If those places don’t exist , there’s nowhere to congregate in a crisis. Hopkins remembers 7/7, a devastating time for Bradford, “perpetrators from not too far away, people from all communities were frightened. Hope Not Hate [the anti-racism group] brought together an event, maybe 10,000-strong, the police, the council, the NHS, the university, the third sector, but also, regular people. I wanted to go home and cuddle my daughter. People recognised that we had to go to one place. We wanted reassurance.”
“You saw it in Southport [in 2024] ” Josan adds, “the community came together very quickly, standing up and saying, ‘we’re not having this, we’re not going to let this divide us’. I genuinely believe that people are generally good.”

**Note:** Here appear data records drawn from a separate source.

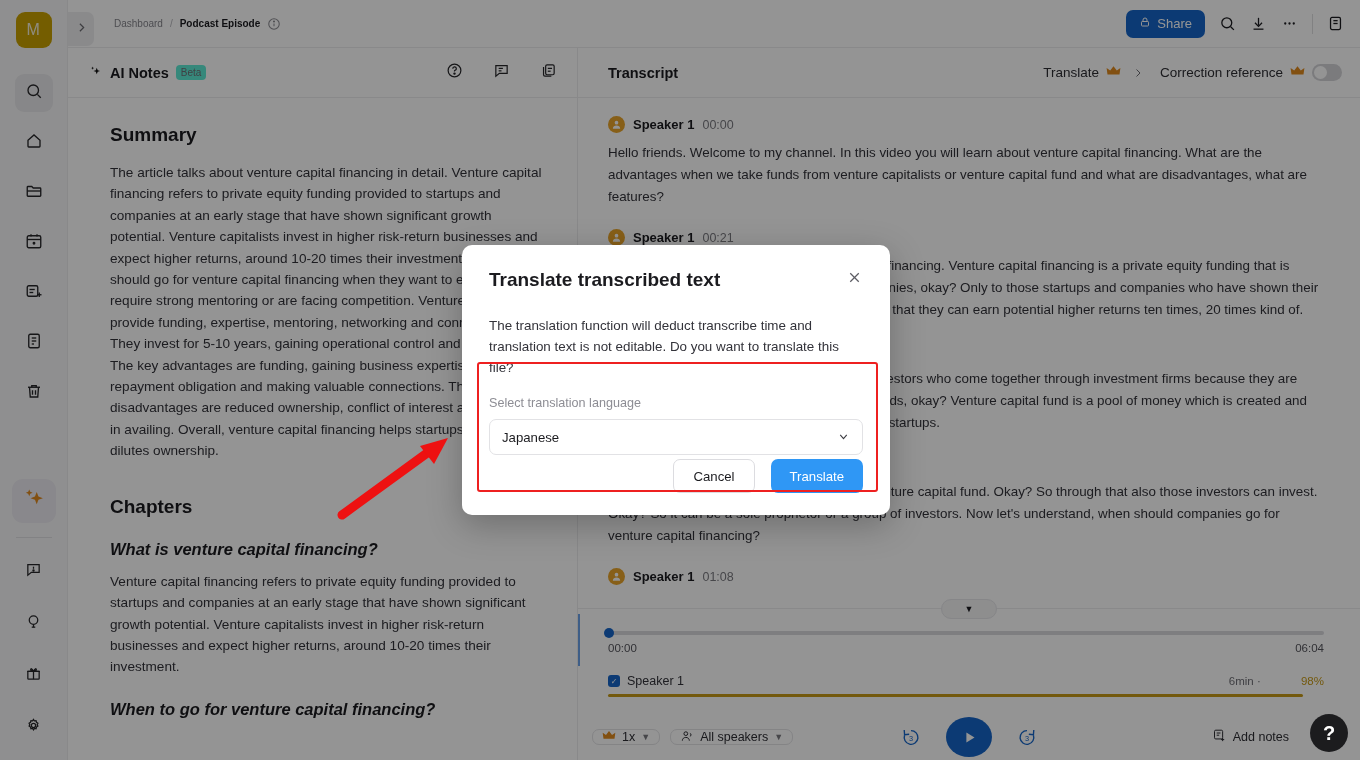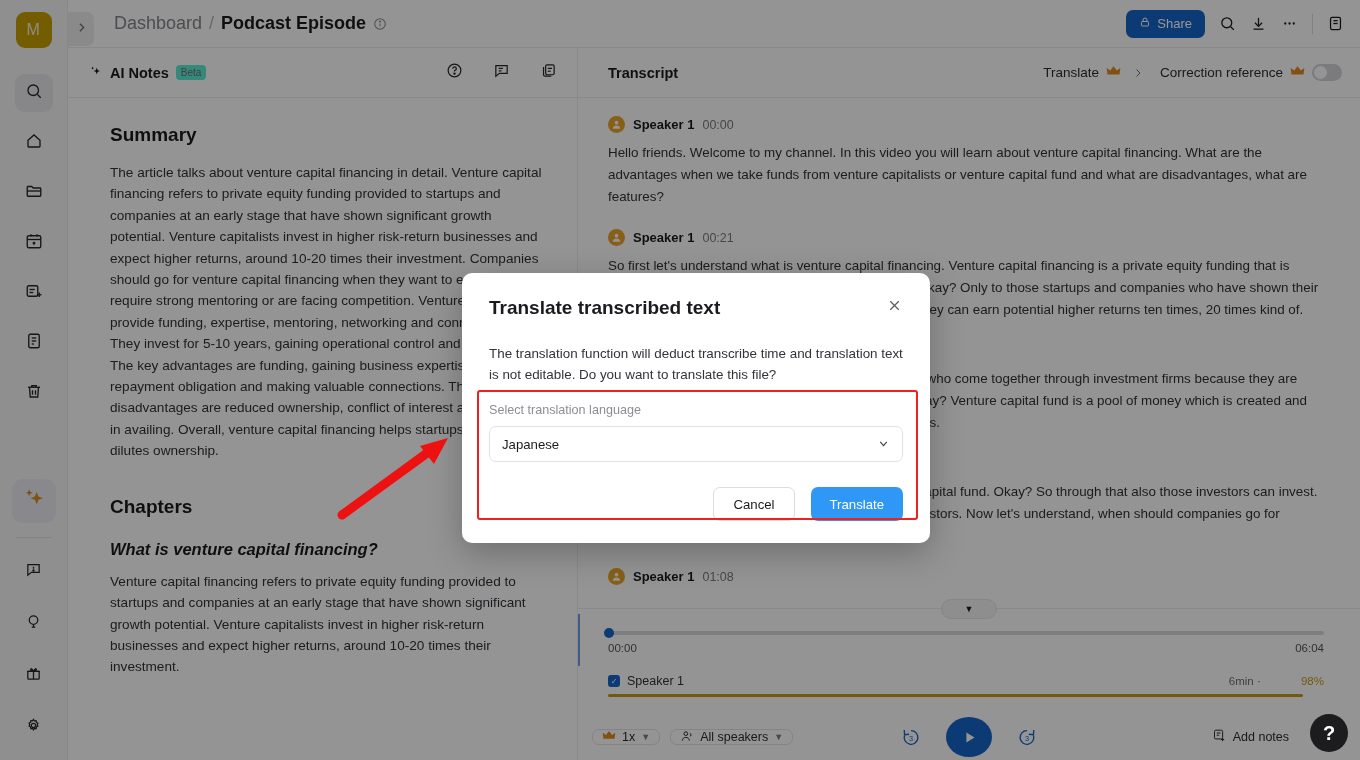--- a/index.html
+++ b/index.html
@@ -61,7 +61,7 @@
   }
   #breadcrumb {
     display: flex; align-items: center; gap: 7px;
-    margin-left: 20px; font-size: 18px;
+    margin-left: 20px; font-size: 10px;
   }
   .bc-muted { color: #85858c; }
   .bc-sep { color: #b5b5ba; }

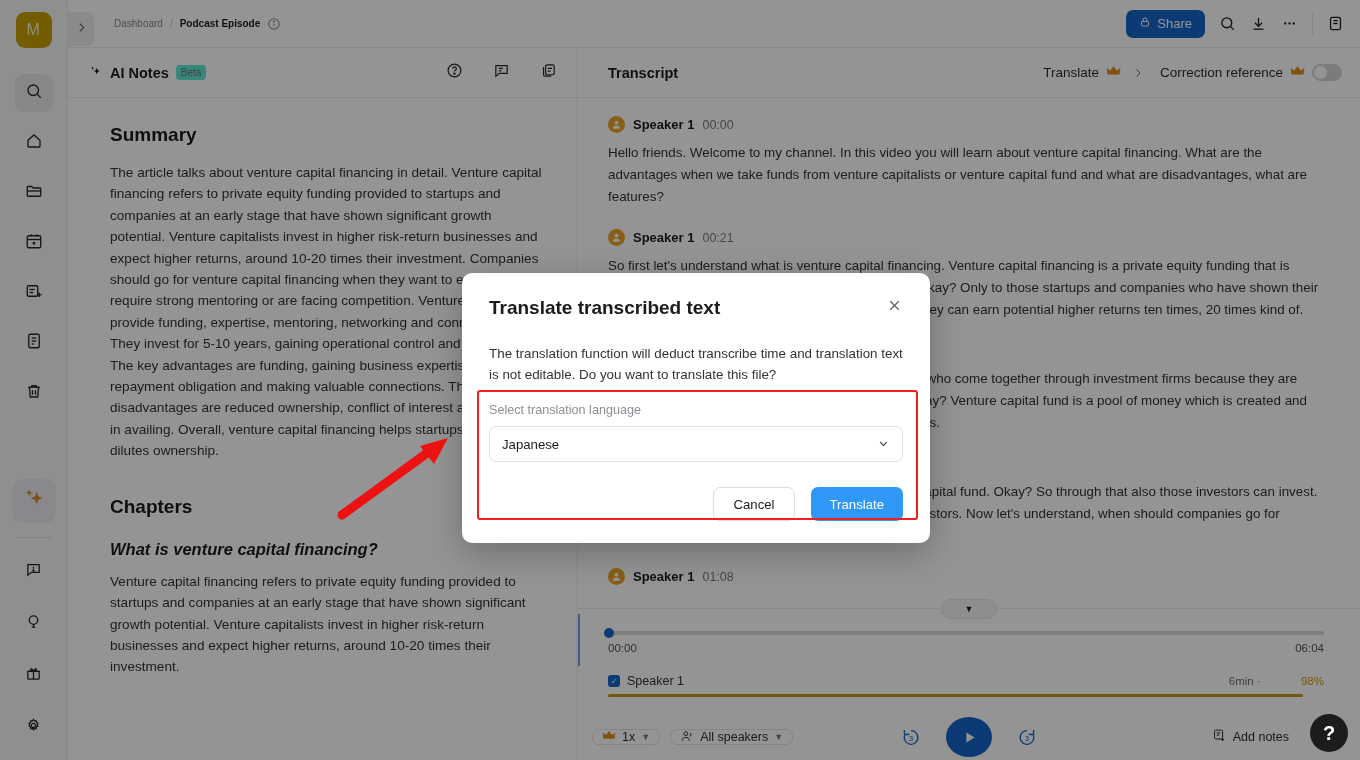--- a/index.html
+++ b/index.html
@@ -185,11 +185,10 @@
 
   
   #modal {
-    position: absolute; left: 462px; top: 245px; width: 468px; height: 270px;
+    position: absolute; left: 462px; top: 245px; width: 428px; height: 270px;
     background: #fff; border-radius: 10px; z-index: 55;
     box-shadow: 0 10px 34px rgba(0,0,0,.26);
     padding: 24px 27px 0 27px;
-    margin-top: 28px;
   }
   #modal-head { display: flex; align-items: flex-start; }
   #modal-title { font-size: 19px; font-weight: 700; color: #1b1b1f; }

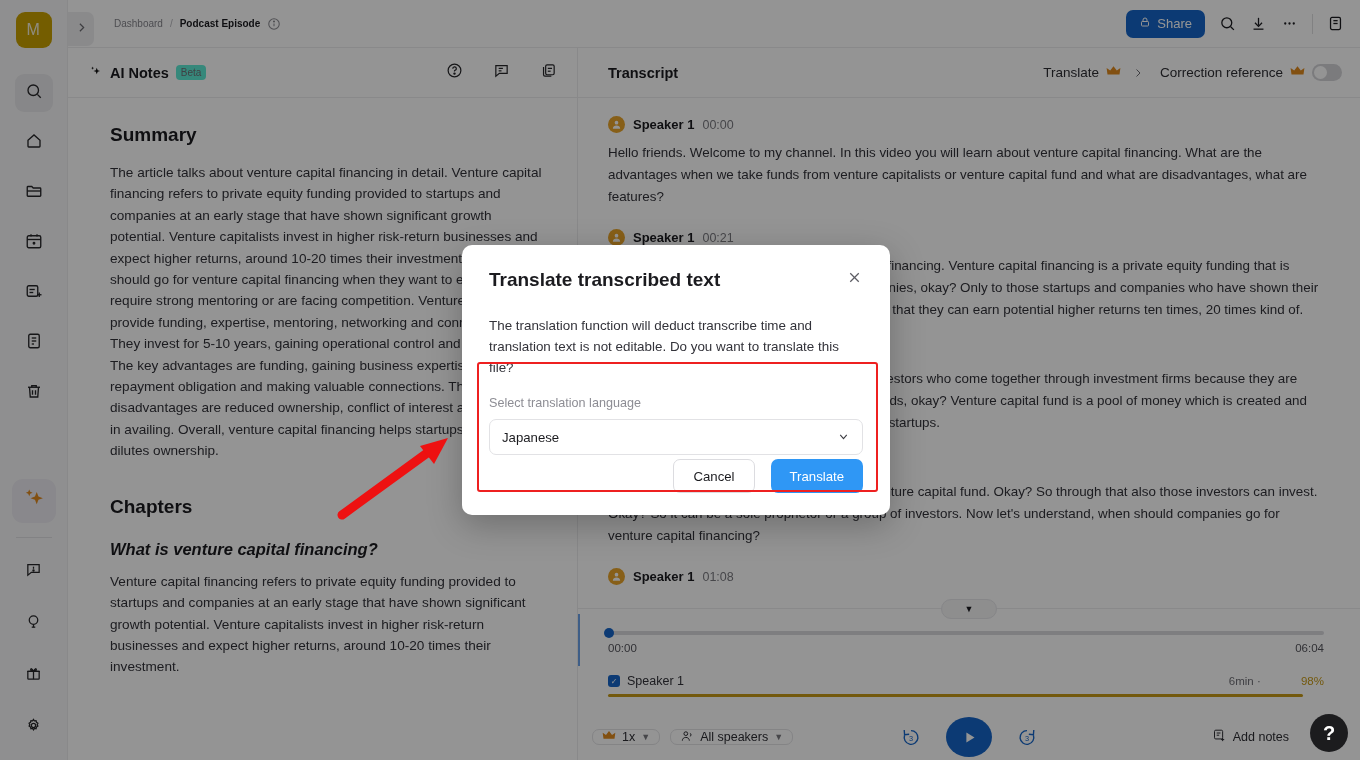--- a/index.html
+++ b/index.html
@@ -453,6 +453,7 @@
       <div class="n-h1">Chapters</div>
       <div class="n-h2">What is venture capital financing?</div>
       <div class="n-p">Venture capital financing refers to private equity funding provided to startups and companies at an early stage that have shown significant growth potential. Venture capitalists invest in higher risk-return businesses and expect higher returns, around 10-20 times their investment.</div>
+      <div class="n-h2">When to go for venture capital financing?</div>
     </div>
   </div>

Keeping the faith involves an element of tact: Josan and Hopkins are resolute about accepting different views. “Diversity comes in lots of different ways,” Josan says, “when I see people put flags on lamp-posts, I don’t automatically assume, ‘Oh, they’re racist’. My constituency office has the union flag flying outside all year round, except St George’s Day, when we take it off for a St George’s flag. Black Country day, we put up the Black Country flag. We can let these symbols divide us, or we can let them bring us together.”
“Politicians have a responsibility to address the reasons why people are angry,” Hopkins says, “But what we shouldn’t be doing is giving away our values to people who have become angry. I go back to my party, and say, ‘you’ve got to represent everybody. You’ve got to look at the needs of people who aren’t throwing things’.”
Josan sometimes asks at Labour party meetings, who is a school governor? Who volunteers? Who is a trustee? By the time he has finished, everyone has their hand up. “Our communities are full of people who want to do the best for the people around them,” says Josan.